I noticed this is called from:
https://github.com/NOAA-GFDL/SHiELD_physics/blob/2882fdeb429abc2349a8e881803ac67b154532c3/simple_coupler/coupler_main.F90#L146C19-L146C19
call fms_init()
call mpp_init()
initClock = mpp_clock_id( 'Initialization' )
call mpp_clock_begin (initClock) !nesting problem
call fms_init
call constants_init
call fms_affinity_init
call sat_vapor_pres_init
call coupler_init
As an additional piece of information, we have also generated our own control/coupler file, and do not have this runtime error with the intel build. In our case, we comment out fms_init and fms_affinity_init since fms_init is called here twice and fms_affinity_init was removed later in https://github.com/NOAA-GFDL/FMScoupler/blob/main/SHiELD/coupler_main.F90:
! call fms_init(mpi_comm_fv3)
if (dodebug) print *, "fv3_shield_cap:: calling constants_init..."
call constants_init
! if (dodebug) print *, "fv3_shield_cap:: calling fms_affinity_init..."
! call fms_affinity_init
I've tried building the IntelMPI/ifort build in both a docker container and a bash script directly on the ec2 instance, and I've tried building in both 'prod' mode and 'debug' model, but all give the same error above.

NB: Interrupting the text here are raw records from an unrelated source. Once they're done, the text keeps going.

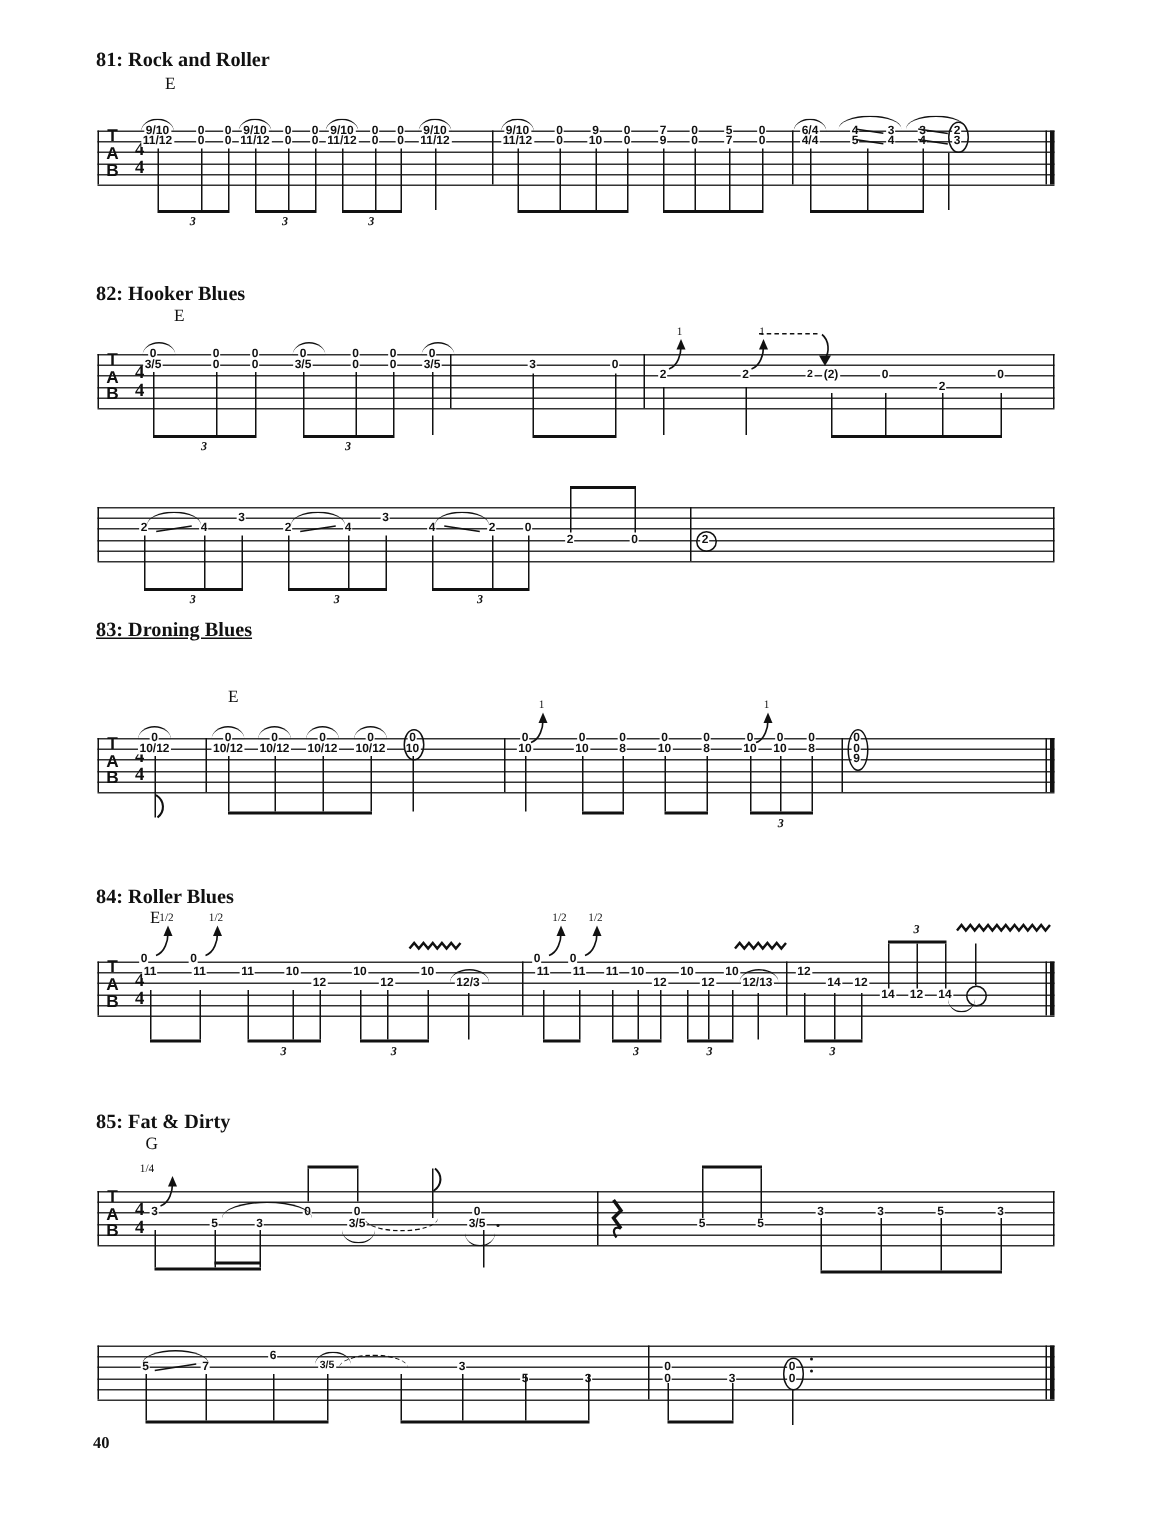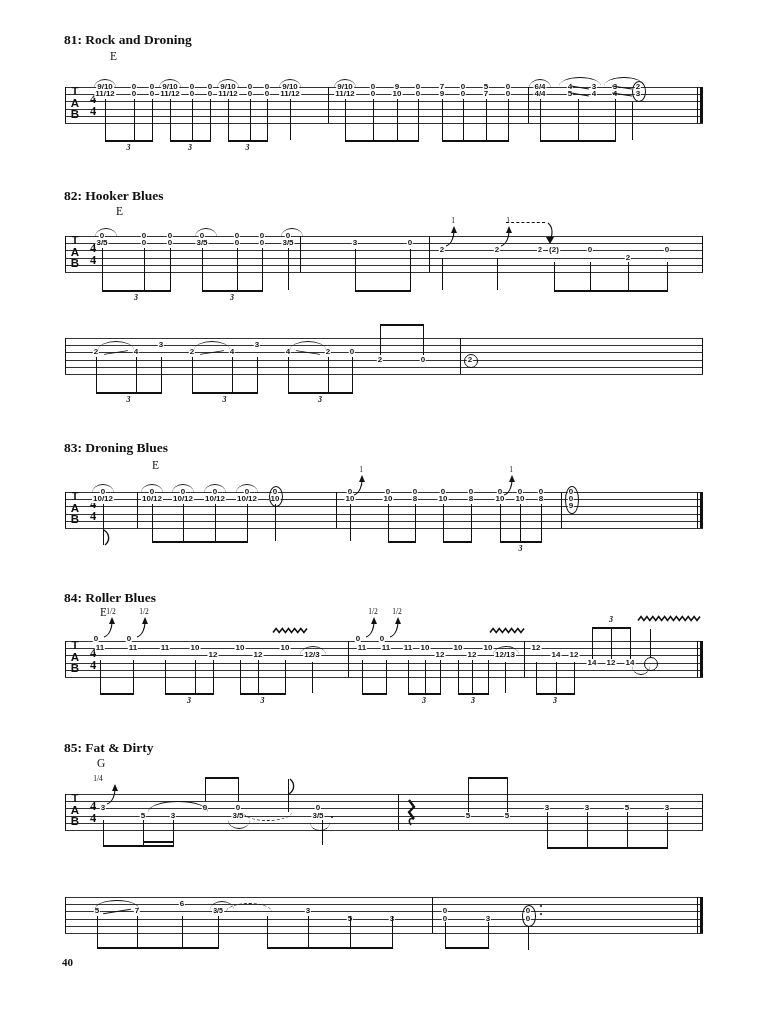--- a/index.html
+++ b/index.html
@@ -12,25 +12,25 @@
   .note{position:absolute;transform:translateX(-50%);font:bold 8px "Liberation Sans",sans-serif;
         line-height:8px;background:#fff;padding:0 1px;white-space:nowrap;color:#111;}
   .note.sm{font-size:7px;}
   .lbl3{position:absolute;transform:translateX(-50%);font:italic bold 8px "Liberation Serif",serif;color:#111;}
   .bendlbl{position:absolute;transform:translateX(-50%);font:7.5px "Liberation Serif",serif;color:#111;background:#fff;}
 </style>
 </head>
 <body>
 
 <div id="sheet">
-  <h2 class="ex-title" style="left: 64px; top: 32px;">81: Rock and Droning</h2>
+  <h2 class="ex-title" style="left: 64px; top: 32px;">81: Rock and Roller</h2>
   <span class="ex-chord" style="left: 110px; top: 50px;">E</span>
   <h2 class="ex-title" style="left: 64px; top: 188px;">82: Hooker Blues</h2>
   <span class="ex-chord" style="left: 116px; top: 205px;">E</span>
-  <h2 class="ex-title" style="left: 64px; top: 440px;">83: Droning Blues</h2>
+  <h2 class="ex-title" style="left: 64px; top: 412px; text-decoration: underline;">83: Droning Blues</h2>
   <span class="ex-chord" style="left: 152px; top: 459px;">E</span>
   <h2 class="ex-title" style="left: 64px; top: 590px;">84: Roller Blues</h2>
   <span class="ex-chord" style="left: 100px; top: 606px;">E</span>
   <h2 class="ex-title" style="left: 64px; top: 740px;">85: Fat &amp; Dirty</h2>
   <span class="ex-chord" style="left: 97px; top: 757px;">G</span>
   <div class="page-num">40</div>
 <div class="a" style="left: 65px; top: 87px; width: 638px; height: 1px; background: rgb(51, 51, 51);"></div>
     <div class="a" style="left: 65px; top: 94.2px; width: 638px; height: 1px; background: rgb(51, 51, 51);"></div>
     <div class="a" style="left: 65px; top: 101.4px; width: 638px; height: 1px; background: rgb(51, 51, 51);"></div>
     <div class="a" style="left: 65px; top: 108.6px; width: 638px; height: 1px; background: rgb(51, 51, 51);"></div>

I've tried removing "export FMS_CPPDEFS=-DHAVE_GETTID" from the build options - in that case the make FMS fails.
I found a similar issue report in E3SM due to an upgrade in the intel complier. In their case it was related to a bug, but I'm not sure if that is true here:
E3SM-Project/E3SM#2051
Have you seen this error before, and do you have any idea what might be causing it? I recall getting a similar error in Dec 2022 and I believe the FMS version was part of the problem, and it was resolved by upgrading FMS. However, the FMS versions are the same between builds in this case.
Hi, Steve. Thank you for identifying this issue. We occasionally see a crash in this location (in gfdl_mp.F90 in one of the lookup tables) and in the past I have thought it was due to numerical instability; but if it is not present in the Gnu compiler it strongly suggests something different is going on. The routine is set up so that it can never round to an integer less than 1 no matter how low the temperature is, but apparently in intel it is either rounding down to 0 in temperatures near t_min
, or it is getting a NaN and creating bad results.
Since it is crashing shortly after initialization, it may be worthwhile to turn on range_warn
and fv_debug
to help try to pinpoint at what step it is crashing. Could you try that and send along the output log?
Thanks,
Lucas
Hi Lucas (@lharris4 ), I've run the intel build and a 10-minute integration of the gnu build, both with range_warn and fv_debug set to 'true'. I'm attaching the output from both.
Hi, Steve. I see immediately that the gfortran run was compiled double-precision but the intel run is single-precision. I would think that by itself this would not cause a crash, but it could be a signal of some other underlying issue. The debug output doesn't suggest anything suspicious.